On Tuesday, judges held an extraordinary heads of court meeting and afterwards said they wanted a meeting with Zuma to discuss the claims against them. In a statement, they rejected the claims.

"No arm of the state is entitled to intrude upon the domain of the other. However, the constitution requires the Judiciary ultimately to determine the limits and regulate the exercise of public power."

They said judges, like anyone else, should be susceptible to constructive criticism, but it should be fair, specific and not gratuitous.

Police Minister Nathi Nhleko has also reportedly told senior managers at the Independent Police Investigative Directorate that there were "interesting" elements in the judiciary who "meet with characters to produce certain judgments".

Zuma has since said he respects the independence of the judiciary and will attend to the judges' concerns when he returns from a trip to Russia.

Zuma himself is the subject of a court application relating to an application to review the dropping of corruption charges against him shortly before he became president.

Although the commissioners did not go into specifics, candidates were asked whether they thought there was interference, and their replies were that the rule of law should hold, and that disputes should be resolved through appeals.

They also rejected the notion of ignoring court orders that certain parties found unfavourable or flawed, saying that was what the appeal process was for.

"Substituting an executive decision was not necessarily encroaching on the executive's power, said candidate Mhlantla, citing a Constitutional Court finding that proper process had not been followed when former National Director of Public Prosecutions Menzi Simelane was appointed. This was after an application to the court by the DA. 

"If there were flaws in the process, the court will have the power to interfere," she said.

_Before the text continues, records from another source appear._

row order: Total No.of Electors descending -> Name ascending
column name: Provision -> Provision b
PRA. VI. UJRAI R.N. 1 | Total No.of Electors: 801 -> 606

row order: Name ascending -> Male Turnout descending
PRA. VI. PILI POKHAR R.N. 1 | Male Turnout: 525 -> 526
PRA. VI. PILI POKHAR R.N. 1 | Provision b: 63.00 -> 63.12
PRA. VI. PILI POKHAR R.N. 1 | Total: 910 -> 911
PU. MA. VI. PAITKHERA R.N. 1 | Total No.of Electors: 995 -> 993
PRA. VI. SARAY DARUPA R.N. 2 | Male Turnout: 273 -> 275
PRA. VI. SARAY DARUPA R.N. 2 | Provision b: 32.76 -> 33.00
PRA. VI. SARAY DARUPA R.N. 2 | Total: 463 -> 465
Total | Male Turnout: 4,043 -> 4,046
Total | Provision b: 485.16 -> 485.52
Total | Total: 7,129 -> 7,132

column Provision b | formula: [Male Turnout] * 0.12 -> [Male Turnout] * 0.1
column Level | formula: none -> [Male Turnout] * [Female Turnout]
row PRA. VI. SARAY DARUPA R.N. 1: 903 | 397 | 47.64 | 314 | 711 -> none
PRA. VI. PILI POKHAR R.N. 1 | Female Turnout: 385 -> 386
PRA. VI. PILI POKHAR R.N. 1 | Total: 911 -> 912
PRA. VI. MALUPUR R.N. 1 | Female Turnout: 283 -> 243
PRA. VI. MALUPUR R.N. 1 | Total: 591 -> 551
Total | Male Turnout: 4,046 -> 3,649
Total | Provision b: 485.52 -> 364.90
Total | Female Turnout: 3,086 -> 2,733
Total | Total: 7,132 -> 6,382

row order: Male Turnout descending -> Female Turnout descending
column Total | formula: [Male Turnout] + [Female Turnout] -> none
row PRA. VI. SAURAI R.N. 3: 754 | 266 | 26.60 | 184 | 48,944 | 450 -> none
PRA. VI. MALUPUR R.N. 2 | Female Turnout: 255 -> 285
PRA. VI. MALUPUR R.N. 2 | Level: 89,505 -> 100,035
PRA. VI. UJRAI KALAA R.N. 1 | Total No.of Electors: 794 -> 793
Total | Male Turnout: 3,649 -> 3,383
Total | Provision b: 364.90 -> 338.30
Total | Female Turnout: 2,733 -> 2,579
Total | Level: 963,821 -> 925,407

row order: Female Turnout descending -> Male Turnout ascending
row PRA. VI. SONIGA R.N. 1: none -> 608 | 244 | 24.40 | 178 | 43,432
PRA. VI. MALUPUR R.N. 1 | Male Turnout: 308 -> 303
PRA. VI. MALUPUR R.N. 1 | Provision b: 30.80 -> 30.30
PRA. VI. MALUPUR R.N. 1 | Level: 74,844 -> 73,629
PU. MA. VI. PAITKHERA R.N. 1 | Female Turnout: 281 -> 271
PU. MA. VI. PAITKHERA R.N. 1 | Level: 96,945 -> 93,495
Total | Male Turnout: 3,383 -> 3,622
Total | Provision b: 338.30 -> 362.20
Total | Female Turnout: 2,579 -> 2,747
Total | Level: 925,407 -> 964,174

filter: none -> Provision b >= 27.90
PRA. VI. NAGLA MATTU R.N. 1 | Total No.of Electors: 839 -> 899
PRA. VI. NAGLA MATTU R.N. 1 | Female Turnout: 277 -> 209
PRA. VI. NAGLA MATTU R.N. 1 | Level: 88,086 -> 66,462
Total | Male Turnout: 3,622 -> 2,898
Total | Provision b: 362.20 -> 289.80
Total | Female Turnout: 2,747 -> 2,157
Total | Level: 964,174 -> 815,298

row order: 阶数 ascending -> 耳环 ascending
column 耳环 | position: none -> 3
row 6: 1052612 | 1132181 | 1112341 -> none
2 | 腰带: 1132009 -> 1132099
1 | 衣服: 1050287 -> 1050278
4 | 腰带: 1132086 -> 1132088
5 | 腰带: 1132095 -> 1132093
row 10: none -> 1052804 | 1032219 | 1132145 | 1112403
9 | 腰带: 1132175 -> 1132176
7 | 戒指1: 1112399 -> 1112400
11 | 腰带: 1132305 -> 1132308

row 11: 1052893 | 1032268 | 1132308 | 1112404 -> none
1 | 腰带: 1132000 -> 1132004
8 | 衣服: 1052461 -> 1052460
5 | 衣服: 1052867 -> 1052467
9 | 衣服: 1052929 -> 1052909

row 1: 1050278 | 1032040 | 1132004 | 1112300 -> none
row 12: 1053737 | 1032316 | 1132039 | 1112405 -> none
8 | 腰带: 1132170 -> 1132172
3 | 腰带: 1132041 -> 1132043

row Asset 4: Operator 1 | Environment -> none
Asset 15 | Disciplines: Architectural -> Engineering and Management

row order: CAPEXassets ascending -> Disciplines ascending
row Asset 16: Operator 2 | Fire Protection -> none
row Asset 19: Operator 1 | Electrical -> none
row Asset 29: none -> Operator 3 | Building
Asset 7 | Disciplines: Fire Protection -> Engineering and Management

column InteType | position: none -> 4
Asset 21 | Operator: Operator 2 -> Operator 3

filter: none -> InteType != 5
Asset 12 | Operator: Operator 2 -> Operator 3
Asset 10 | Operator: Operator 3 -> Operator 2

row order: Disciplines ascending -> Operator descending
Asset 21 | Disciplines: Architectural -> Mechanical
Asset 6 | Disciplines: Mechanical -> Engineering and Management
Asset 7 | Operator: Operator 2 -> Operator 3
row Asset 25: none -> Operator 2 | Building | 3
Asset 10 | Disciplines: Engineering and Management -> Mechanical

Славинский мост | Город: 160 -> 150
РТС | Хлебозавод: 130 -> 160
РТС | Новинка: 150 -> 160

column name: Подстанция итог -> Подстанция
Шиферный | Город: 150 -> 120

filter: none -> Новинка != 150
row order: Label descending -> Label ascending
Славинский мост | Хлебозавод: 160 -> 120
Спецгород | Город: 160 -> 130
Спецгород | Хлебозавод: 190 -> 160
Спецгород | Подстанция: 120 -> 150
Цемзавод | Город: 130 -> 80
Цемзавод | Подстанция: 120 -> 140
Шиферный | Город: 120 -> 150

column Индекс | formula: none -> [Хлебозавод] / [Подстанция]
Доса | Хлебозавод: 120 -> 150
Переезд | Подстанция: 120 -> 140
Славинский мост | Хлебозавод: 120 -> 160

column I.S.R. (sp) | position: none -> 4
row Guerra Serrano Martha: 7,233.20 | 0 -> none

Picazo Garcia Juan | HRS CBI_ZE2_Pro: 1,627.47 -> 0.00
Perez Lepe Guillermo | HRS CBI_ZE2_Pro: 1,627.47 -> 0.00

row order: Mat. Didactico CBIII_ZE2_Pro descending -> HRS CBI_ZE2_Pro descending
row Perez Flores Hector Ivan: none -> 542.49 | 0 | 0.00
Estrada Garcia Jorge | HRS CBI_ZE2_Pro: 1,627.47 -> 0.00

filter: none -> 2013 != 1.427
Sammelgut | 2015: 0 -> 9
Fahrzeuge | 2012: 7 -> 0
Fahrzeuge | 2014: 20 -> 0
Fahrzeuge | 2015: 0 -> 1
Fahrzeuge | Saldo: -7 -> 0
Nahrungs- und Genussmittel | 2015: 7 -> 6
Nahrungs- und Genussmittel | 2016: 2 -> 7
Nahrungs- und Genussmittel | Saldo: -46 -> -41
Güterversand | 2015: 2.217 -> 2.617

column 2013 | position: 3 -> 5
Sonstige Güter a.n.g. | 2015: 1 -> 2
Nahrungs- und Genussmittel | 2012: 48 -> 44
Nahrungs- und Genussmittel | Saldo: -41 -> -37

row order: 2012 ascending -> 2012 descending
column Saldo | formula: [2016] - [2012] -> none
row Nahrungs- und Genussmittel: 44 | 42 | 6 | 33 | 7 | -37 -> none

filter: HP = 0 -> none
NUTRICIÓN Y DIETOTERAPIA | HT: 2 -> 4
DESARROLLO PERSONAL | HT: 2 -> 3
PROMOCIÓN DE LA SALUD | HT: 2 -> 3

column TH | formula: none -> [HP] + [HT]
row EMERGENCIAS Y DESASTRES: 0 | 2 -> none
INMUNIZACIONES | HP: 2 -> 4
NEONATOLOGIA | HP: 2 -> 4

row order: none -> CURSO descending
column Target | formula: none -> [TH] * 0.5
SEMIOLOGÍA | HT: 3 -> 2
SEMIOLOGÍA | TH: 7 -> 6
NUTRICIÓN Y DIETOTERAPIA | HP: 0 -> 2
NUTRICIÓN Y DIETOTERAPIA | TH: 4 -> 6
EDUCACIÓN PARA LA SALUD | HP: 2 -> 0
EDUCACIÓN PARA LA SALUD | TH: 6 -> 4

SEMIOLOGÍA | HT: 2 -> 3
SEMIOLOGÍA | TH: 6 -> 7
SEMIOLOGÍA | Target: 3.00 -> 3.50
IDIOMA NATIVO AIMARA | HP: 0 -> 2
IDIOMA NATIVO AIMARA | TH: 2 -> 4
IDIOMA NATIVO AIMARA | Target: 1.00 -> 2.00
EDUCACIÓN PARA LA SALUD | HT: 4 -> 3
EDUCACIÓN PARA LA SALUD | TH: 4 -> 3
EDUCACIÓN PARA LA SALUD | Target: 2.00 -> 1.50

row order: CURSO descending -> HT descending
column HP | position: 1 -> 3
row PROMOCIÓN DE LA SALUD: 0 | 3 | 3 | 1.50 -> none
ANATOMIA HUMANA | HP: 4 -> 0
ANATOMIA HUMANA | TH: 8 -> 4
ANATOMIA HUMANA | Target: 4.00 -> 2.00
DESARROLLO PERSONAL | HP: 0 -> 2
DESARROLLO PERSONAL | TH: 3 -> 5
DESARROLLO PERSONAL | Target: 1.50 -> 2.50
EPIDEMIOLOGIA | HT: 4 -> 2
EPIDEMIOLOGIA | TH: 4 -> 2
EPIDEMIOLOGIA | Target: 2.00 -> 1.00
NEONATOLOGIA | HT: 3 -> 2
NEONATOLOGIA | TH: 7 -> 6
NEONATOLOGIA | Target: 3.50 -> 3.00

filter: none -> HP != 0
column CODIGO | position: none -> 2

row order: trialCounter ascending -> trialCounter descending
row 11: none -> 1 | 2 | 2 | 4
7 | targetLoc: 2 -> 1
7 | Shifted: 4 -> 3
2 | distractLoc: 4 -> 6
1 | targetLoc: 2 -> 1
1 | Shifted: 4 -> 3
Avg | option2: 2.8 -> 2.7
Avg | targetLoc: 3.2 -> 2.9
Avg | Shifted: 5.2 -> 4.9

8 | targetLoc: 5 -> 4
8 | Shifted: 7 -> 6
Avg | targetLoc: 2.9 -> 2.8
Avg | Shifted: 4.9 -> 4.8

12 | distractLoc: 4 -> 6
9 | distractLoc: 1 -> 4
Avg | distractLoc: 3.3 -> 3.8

But it was the issue of women, and particularly black women on the bench, which dominated many of the questions.

The JSC has often expressed concern that more women candidates are not put forward for the job of judge, in particular black women.

And then, it boiled down to whether an Indian or coloured woman should be appointed because they had not been represented at the Constitutional Court in its 21 years.

Pillay, a judge in KwaZulu-Natal said: "Speaking personally, I hope I get appointed because of what I can deliver and not because of any other criteria.

"The candidate best able to deliver on the core competence and requirements of the court should be the one appointed."

Tshiqi, whose name some commissioners mispronounced as "Cheeky" said: "All of us are black females. You are given a bag that has four black females because that is the word the law of this country uses. You choose what you consider as a commission to be the best candidate and that is your call."

But she was thrown a curveball in her interview when asked why her cellphone bill was being paid by the firm of attorneys in which she is a partner.

She started explaining it was an arrangement they had, but Mogoeng interrupted her, saying she must not even try to justify it.

"That payment is wrong - you must put an end to it. Reflect on it, it's a wrong payment, you must put an end to it."

She said she had declared it, but now saw it was wrong.

The commission held a closed door meeting to deliberate and later Commissioner Dumisa Ntsebeza confirmed to News24 that all five had been recommended to Zuma, who will now have to make choices.